Plusieurs facteurs font que de plus en plus d'anesthésistes seront nécessaires pour accompagner les patients dans toutes sortes de procédures interventionnelles de manière sûre, appropriée et confortable. En tout état de cause, le vieillissement de la population, avec des limites d'âge de plus en plus repoussées pour certaines interventions (par exemple les greffes), est un facteur important. En outre, les options chirurgicales et interventionnelles ont connu une évolution rapide et fulgurante, les nouvelles techniques étant de plus en plus à même de traiter certaines affections telles que les métastases cancéreuses, les anomalies cardiaques et bien d'autres. Les techniques d'intervention radiologique permettent également de traiter des cas qu’il était auparavant impossible de traiter, comme la thrombectomie intracrânienne en cas d'accident vasculaire cérébral.
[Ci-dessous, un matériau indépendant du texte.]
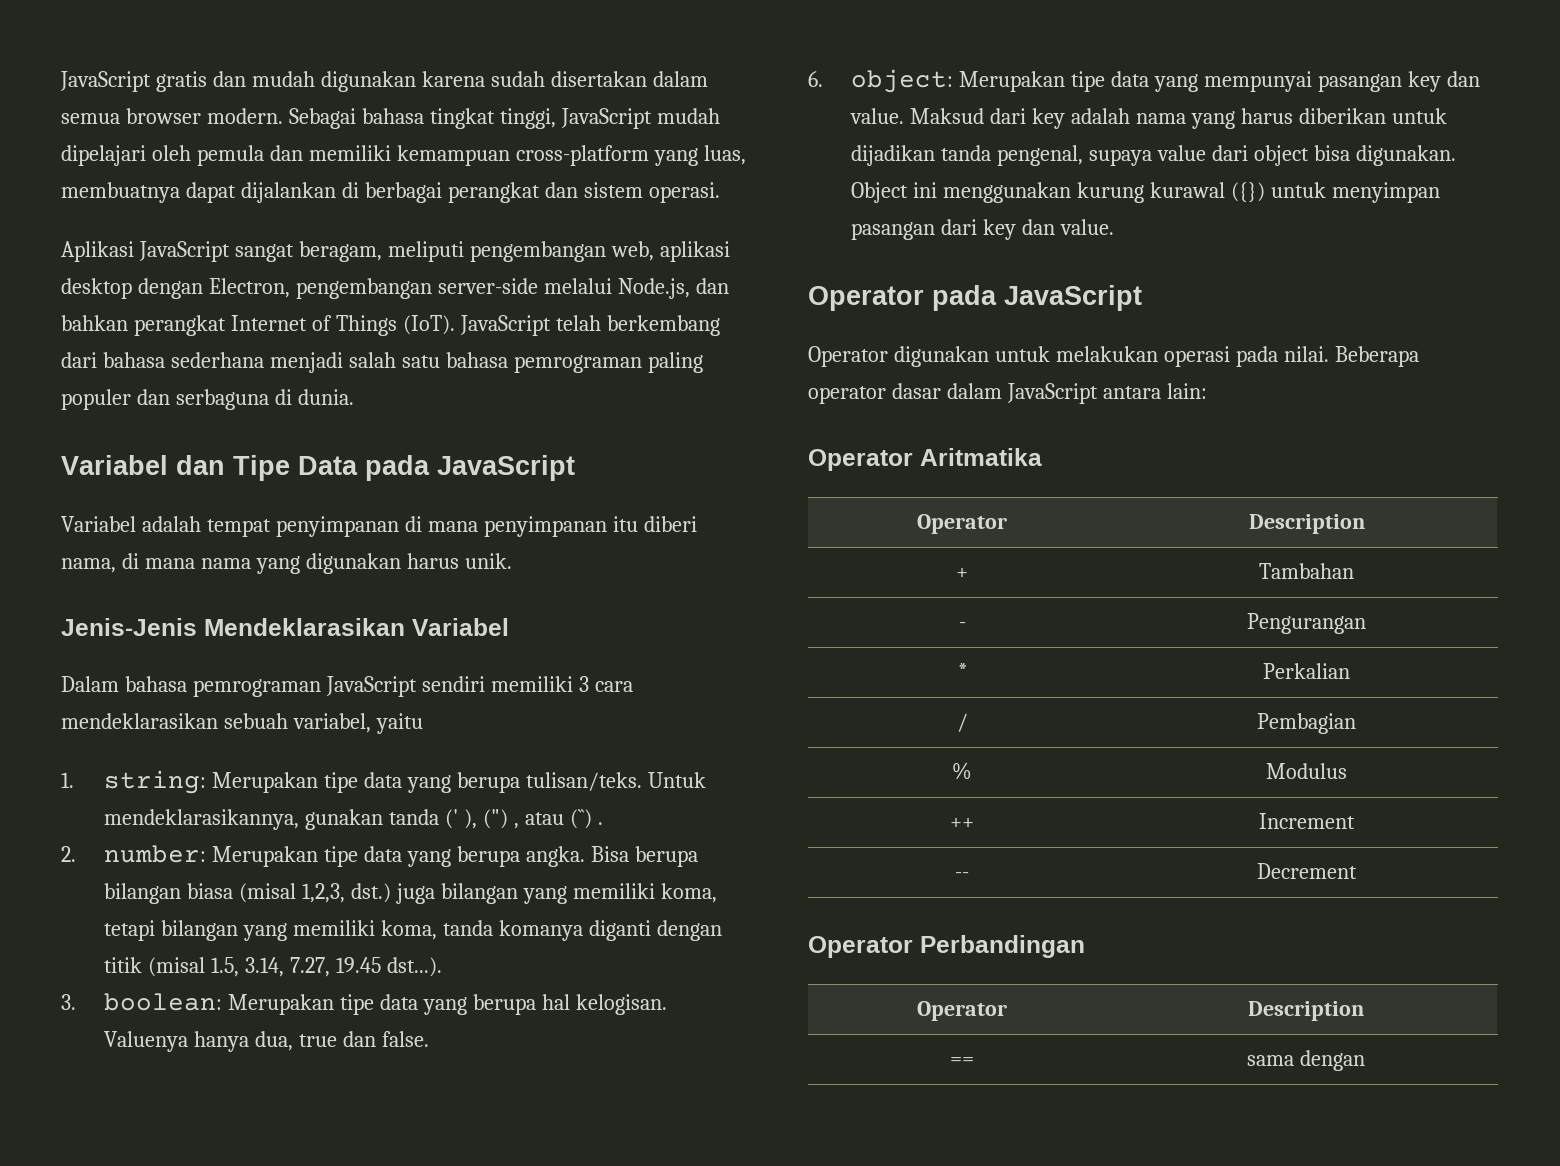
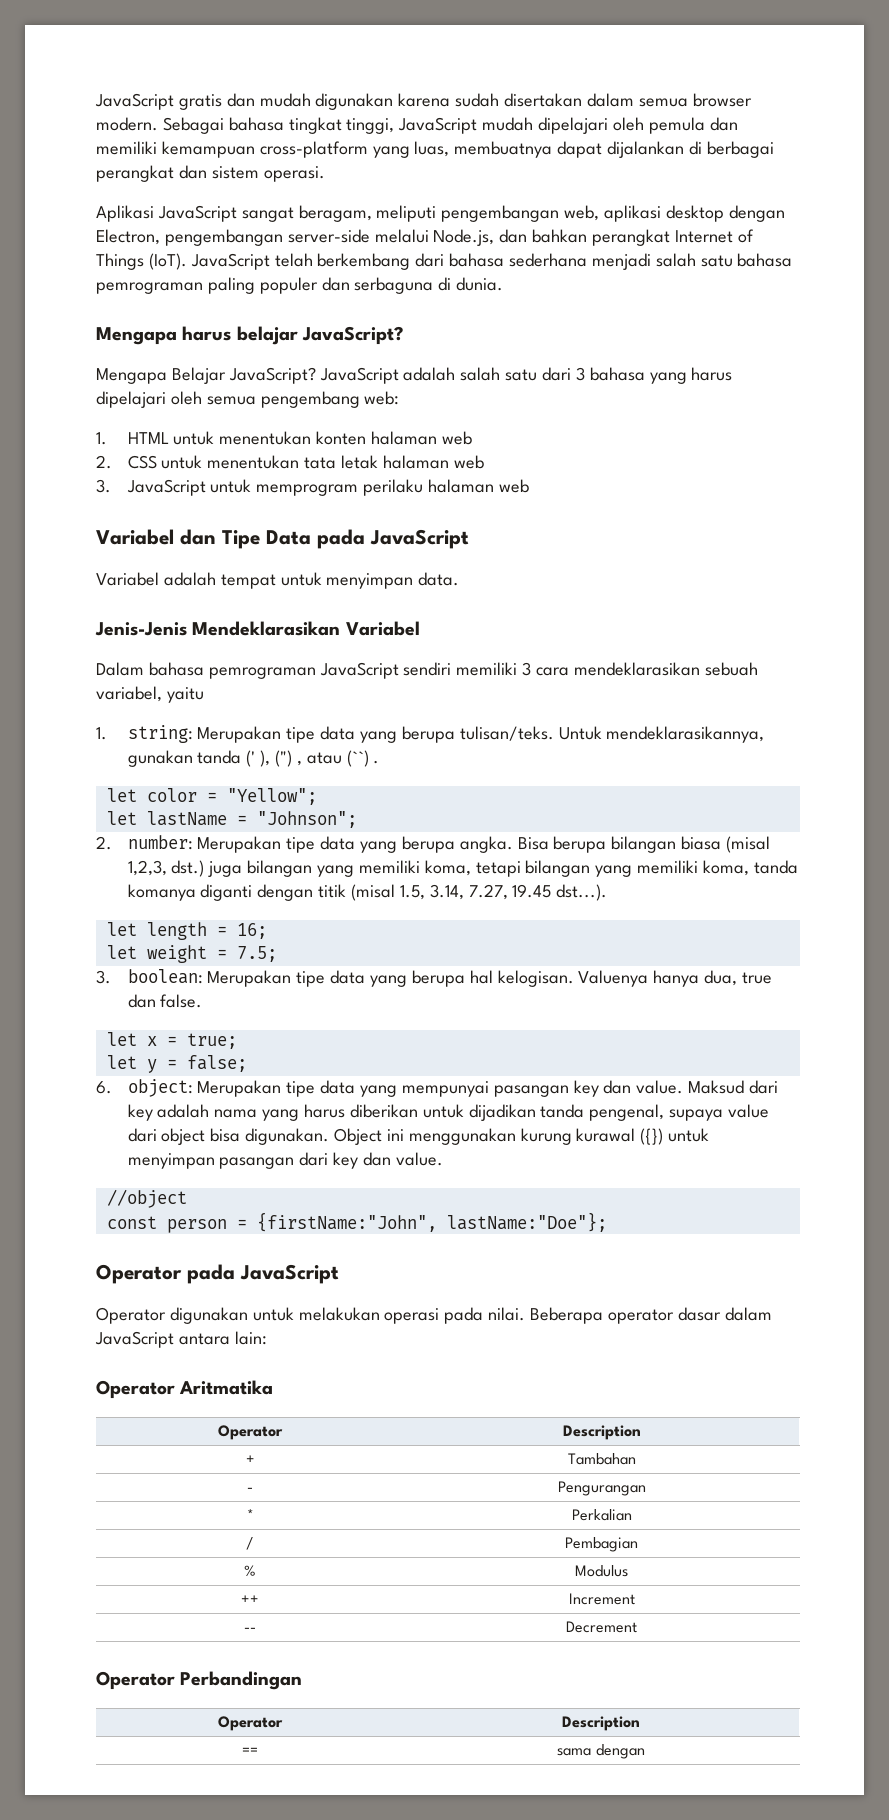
+ Mengapa harus belajar JavaScript?
+ Mengapa Belajar JavaScript? JavaScript adalah salah satu dari 3 bahasa yang harus dipelajari oleh semua pengembang web:
+ 1. HTML untuk menentukan konten halaman web
+ 2. CSS untuk menentukan tata letak halaman web
+ 3. JavaScript untuk memprogram perilaku halaman web
- Variabel adalah tempat penyimpanan di mana penyimpanan itu diberi nama, di mana nama yang digunakan harus unik.
+ Variabel adalah tempat untuk menyimpan data.
+ let color = "Yellow";
+ let lastName = "Johnson";
+ let length = 16;
+ let weight = 7.5;
+ let x = true;
+ let y = false;
+ //object
+ const person = {firstName:"John", lastName:"Doe"};

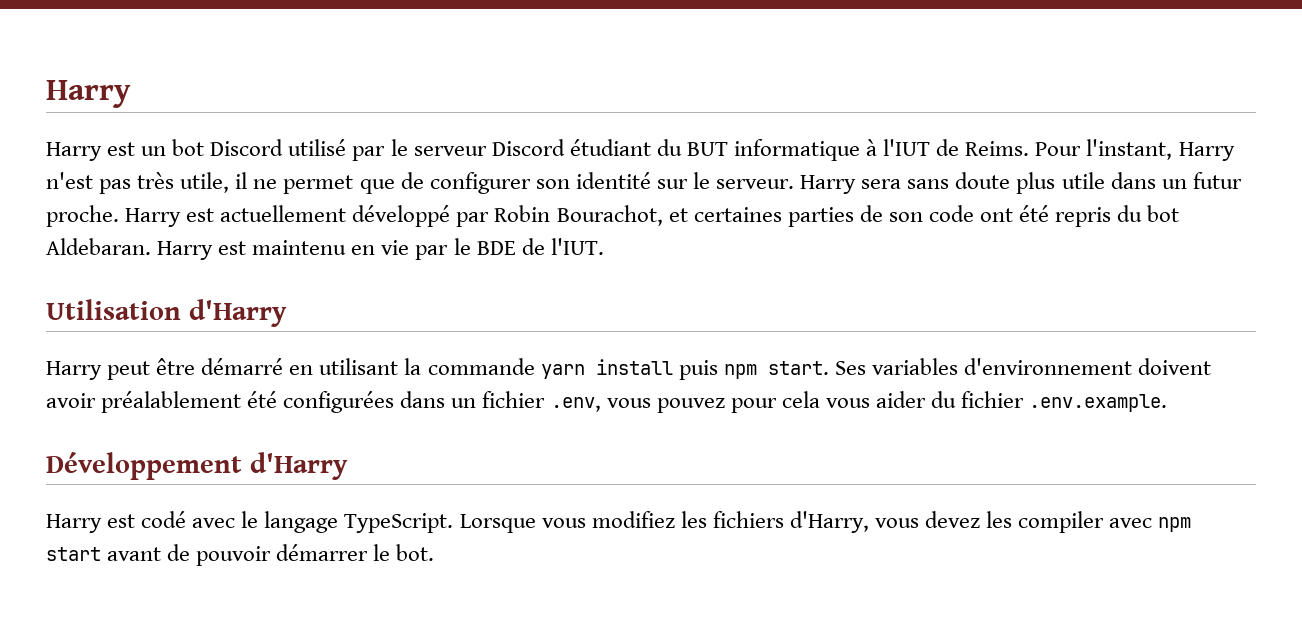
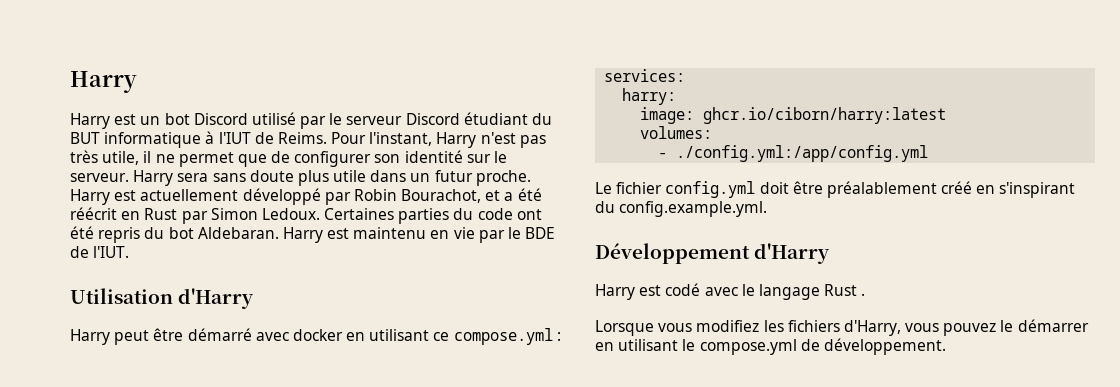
- Harry est actuellement développé par Robin Bourachot, et certaines parties de son code ont été repris du bot Aldebaran.
+ Harry est actuellement développé par Robin Bourachot, et a été réécrit en Rust par Simon Ledoux. Certaines parties du code ont été repris du bot Aldebaran.
- Harry peut être démarré en utilisant la commande yarn install puis npm start. Ses variables d'environnement doivent avoir préalablement été configurées dans un fichier .env, vous pouvez pour cela vous aider du fichier .env.example.
+ Harry peut être démarré avec docker en utilisant ce compose.yml :
+ services:
+ harry:
+ image: ghcr.io/ciborn/harry:latest
+ volumes:
+ - ./config.yml:/app/config.yml
+ Le fichier config.yml doit être préalablement créé en s'inspirant du config.example.yml.
- Harry est codé avec le langage TypeScript. Lorsque vous modifiez les fichiers d'Harry, vous devez les compiler avec npm start avant de pouvoir démarrer le bot.
+ Harry est codé avec le langage Rust .
+ Lorsque vous modifiez les fichiers d'Harry, vous pouvez le démarrer en utilisant le compose.yml de développement.

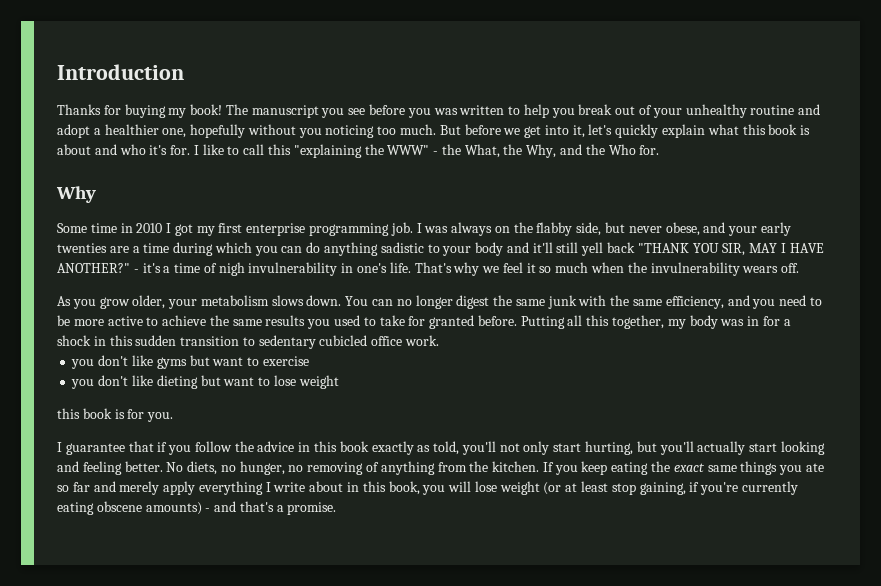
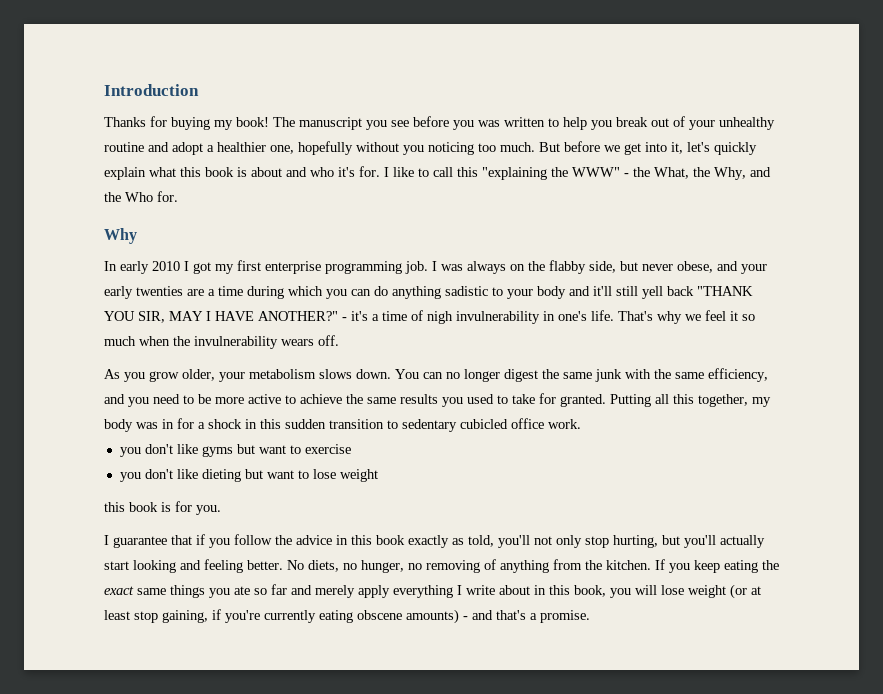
- Some time in 2010 I got my first enterprise programming job.
+ In early 2010 I got my first enterprise programming job.
- You can no longer digest the same junk with the same efficiency, and you need to be more active to achieve the same results you used to take for granted before.
+ You can no longer digest the same junk with the same efficiency, and you need to be more active to achieve the same results you used to take for granted.
- I guarantee that if you follow the advice in this book exactly as told, you'll not only start hurting, but you'll actually start looking and feeling better.
+ I guarantee that if you follow the advice in this book exactly as told, you'll not only stop hurting, but you'll actually start looking and feeling better.

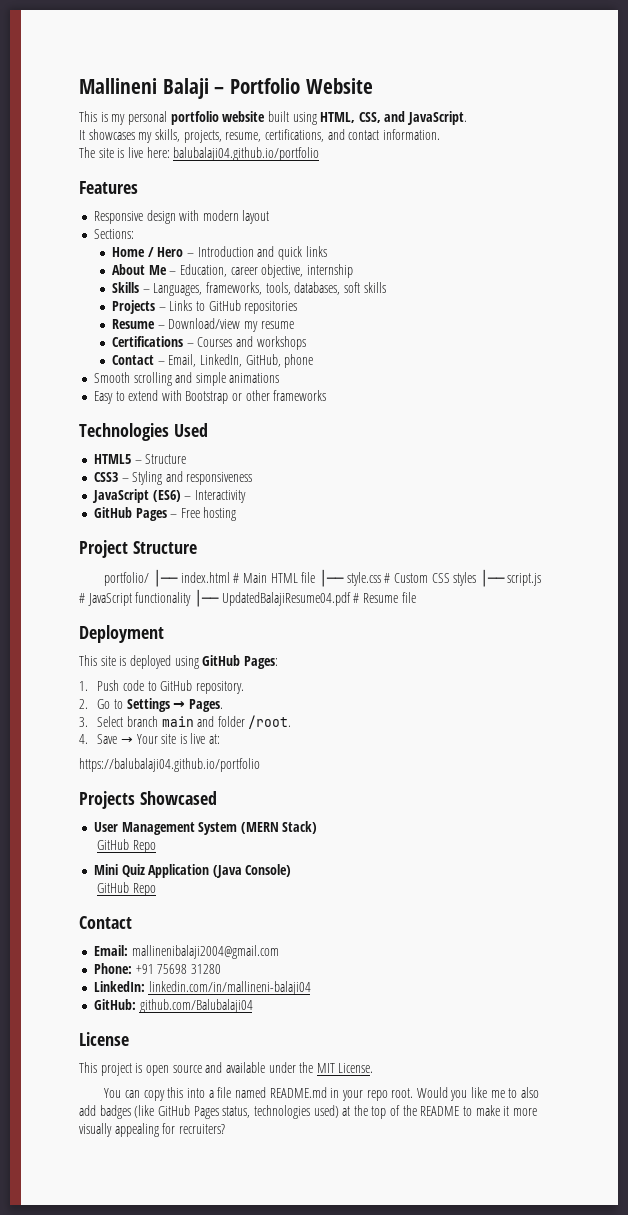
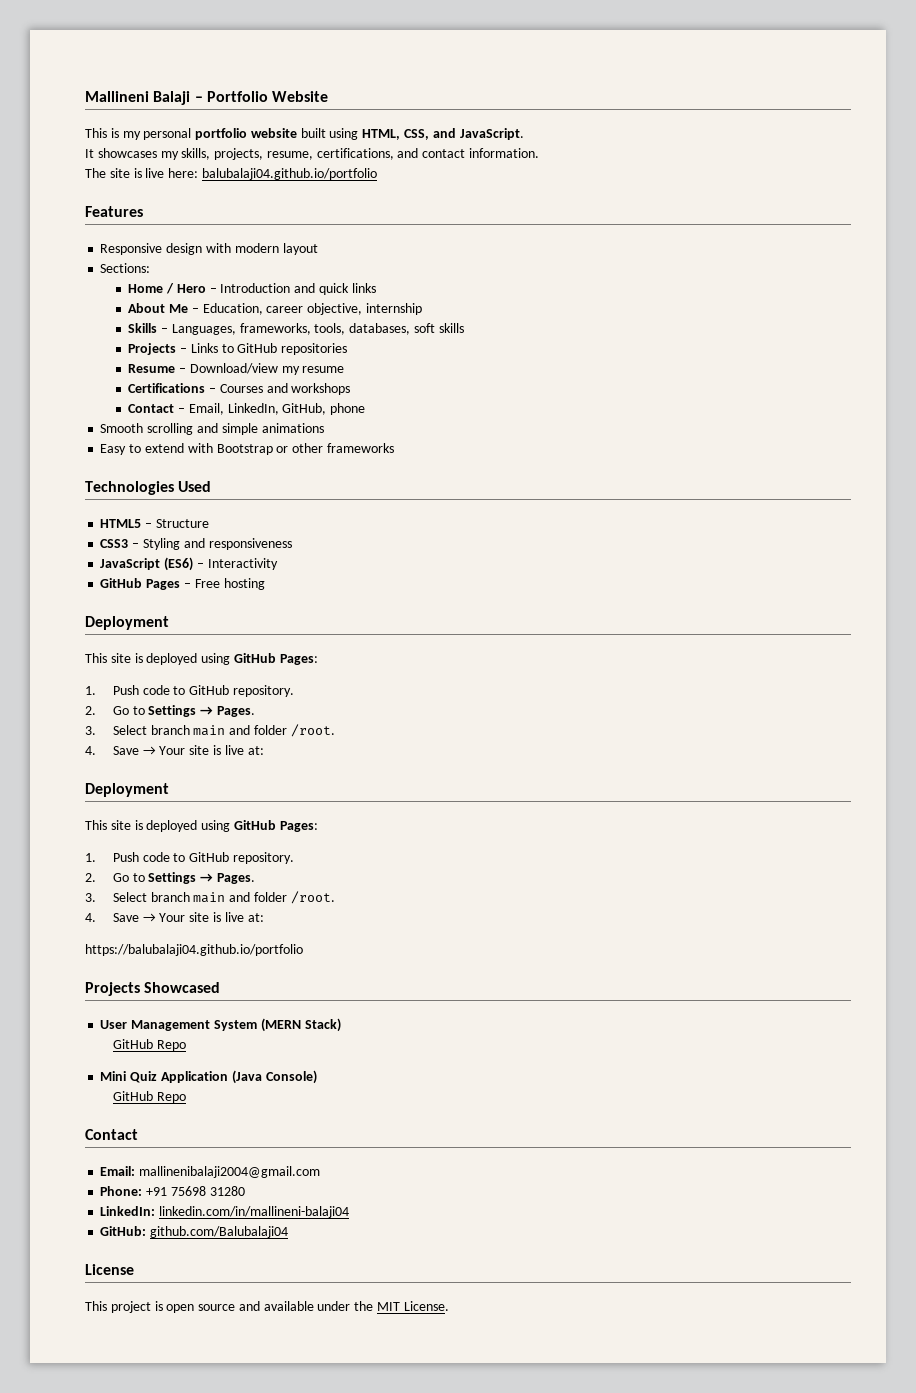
  GitHub Pages – Free hosting
- Project Structure
- portfolio/ │── index.html # Main HTML file │── style.css # Custom CSS styles │── script.js # JavaScript functionality │── UpdatedBalajiResume04.pdf # Resume file
+ Deployment
+ This site is deployed using GitHub Pages:
+ 1. Push code to GitHub repository.
+ 2. Go to Settings → Pages.
+ 3. Select branch main and folder /root.
+ 4. Save → Your site is live at:
- You can copy this into a file named README.md in your repo root. Would you like me to also add badges (like GitHub Pages status, technologies used) at the top of the README to make it more visually appealing for recruiters?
La loi sur la qualité et les exigences des patients en matière de confort et de sécurité lors de ces interventions ne feront qu'accroître le nombre d'anesthésistes nécessaires.
En marge de tout cela, il convient de noter qu'une augmentation du nombre d'anesthésistes ne peut en aucun cas conduire à une surconsommation d'anesthésie : en effet, il n'y a pas d'anesthésie sans intervention, et deux anesthésies pour une intervention sont impossibles.
En conclusion, nous osons dire que le nombre d’assistants en anesthésie est actuellement insuffisant et nous demandons avec insistance que ce nombre soit non seulement maintenu, mais augmenté dans un cadre dynamique dans un avenir proche.